Rescuers and shelter workers are taking down lists of evacuees to feed to county officials, and people are asked to call in when they locate their relatives. Federal officials Monday repeatedly implored people affected by the flooding to call and reassure their loved ones.

In the funky mountain town of Lyons, stranded residents were unsure how to communicate their status. Telephone landlines were knocked out as floodwater rushed in Wednesday, and most people's cellphones died long ago.

One man drove with his young son past the shuttered shops on a muddy and abandoned Main Street searching for guidance.

"Do you need something?" shouted Glenn Scott, who was walking his two golden retrievers. It's become the town's new greeting

The man said he was looking for Federal Emergency Management Agency headquarters to let officials know the pair was OK so they wouldn't be listed among the missing.

But the only official seen around town that day was a local emergency worker telling residents it was their last chance to evacuate.
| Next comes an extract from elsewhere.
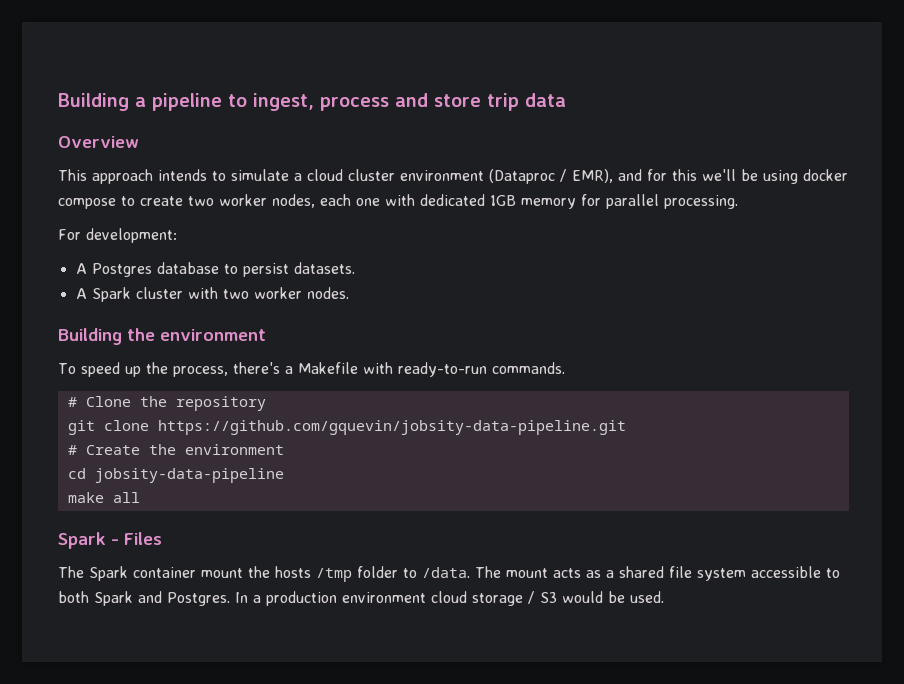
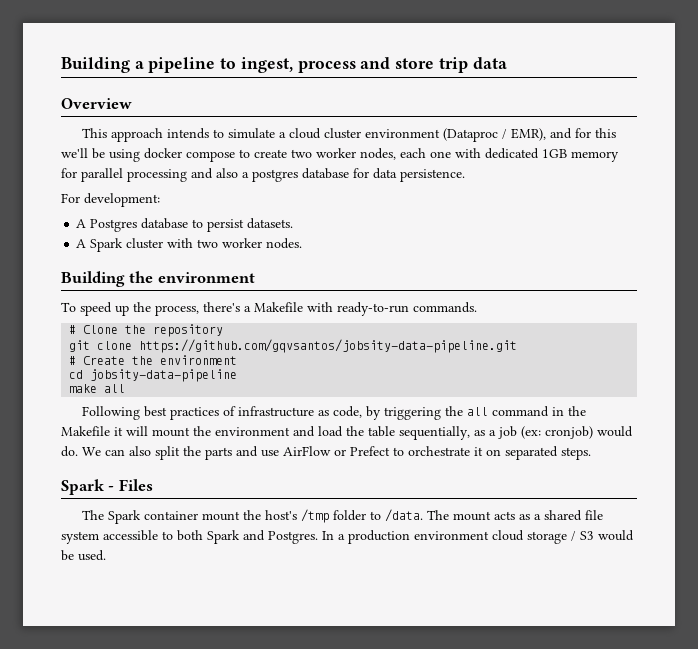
[664,195,738,209] processing. -> [127,168,465,182] processing and also a postgres database for data persistence.
[157,420,626,435] https://github.com/gquevin/jobsity-data-pipeline.git -> [139,339,518,353] https://github.com/gqvsantos/jobsity-data-pipeline.git
(140, 497) none -> [82,406,587,420] [61,426,633,440] [61,446,591,460] // Following best practices of infrastructure as code, by triggering the all command in the Makefile it will mount the environment and load the table sequentially, as a job (ex: cronjob) would do. We can also split the parts and use AirFlow or Prefect to orchestrate it on separated steps.
[275,566,311,578] hosts -> [265,510,298,520] host's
Most of the town's trailer parks were completely destroyed. One angry man was throwing his possessions one by one into the river rushing along one side of his trailer on Sunday, watching the brown water carry them away while drinking a beer.

Authorities made clear Saturday that residents who chose not to leave their flood-hit communities might not get another chance for a while. Rescuers won't go back for people who insist on staying, Boulder County Sheriff Joe Pelle said.

"We're not trying to force anyone from their home. We're not trying to be forceful, but we're trying to be very factual and definitive about the consequences of their decision, and we hope that they will come down," Pelle said.

At one point Sunday afternoon, 51 Colorado National Guardsmen, first responders, and civilians had to be rescued when the tactical trucks they were riding in were halted by rising waters in Lyons. Thirty-six members of the group were picked up in helicopters by U.S. Army aviators before the weather turned bad enough to halt the rescue operation. The remaining 15, all first responders and Guardsmen, were waiting out the flood on higher ground, according to a statement from the Colorado National Guard.

The flooding has impacted parts of 15 counties in Colorado. According to early state emergency management office estimates, 17,994 homes have been damaged and 1,502 were destroyed along a 200-mile stretch of the Front Range.

Those preliminary figures are certain to change as the waters continue to recede and roads are cleared to allow crews to access more areas.

Residents of Hygiene returned to their small community east of the foothills Monday to find mud blanketing roads, garages, even the tops of fence posts. The raging St. Vrain River they fled three days earlier had left trucks in ditches and carried items as far as 2 miles downstream.

"My own slice of heaven, and it's gone," Bill Marquedt said after finding his home destroyed.

Residents immediately set to sweeping, shoveling and rinsing, but the task of rebuilding seemed overwhelming to some.

"What now? We don't even know where to start," said Genevieve Marquez. "It's not even like a day by day or a month thing.

"I want to think that far ahead but it's a minute by minute thing at this point. And, I guess now it's just help everyone out and try to get our lives back," she added.

Once the evacuations are complete, officials said it could take weeks or even months to search through flood-ravaged areas looking for people who died.

In the mountain towns, major roads were washed away or covered by mud and rock slides. Hamlets like Glen Haven were reduced to debris and key infrastructure like gas lines and sewers systems were destroyed.

Hundreds of homes around Estes Park, next to Rocky Mountain National Park, could be unreachable and uninhabitable for up to a year, town administrator Frank Lancaster said.

The Associated Press contributed to this report.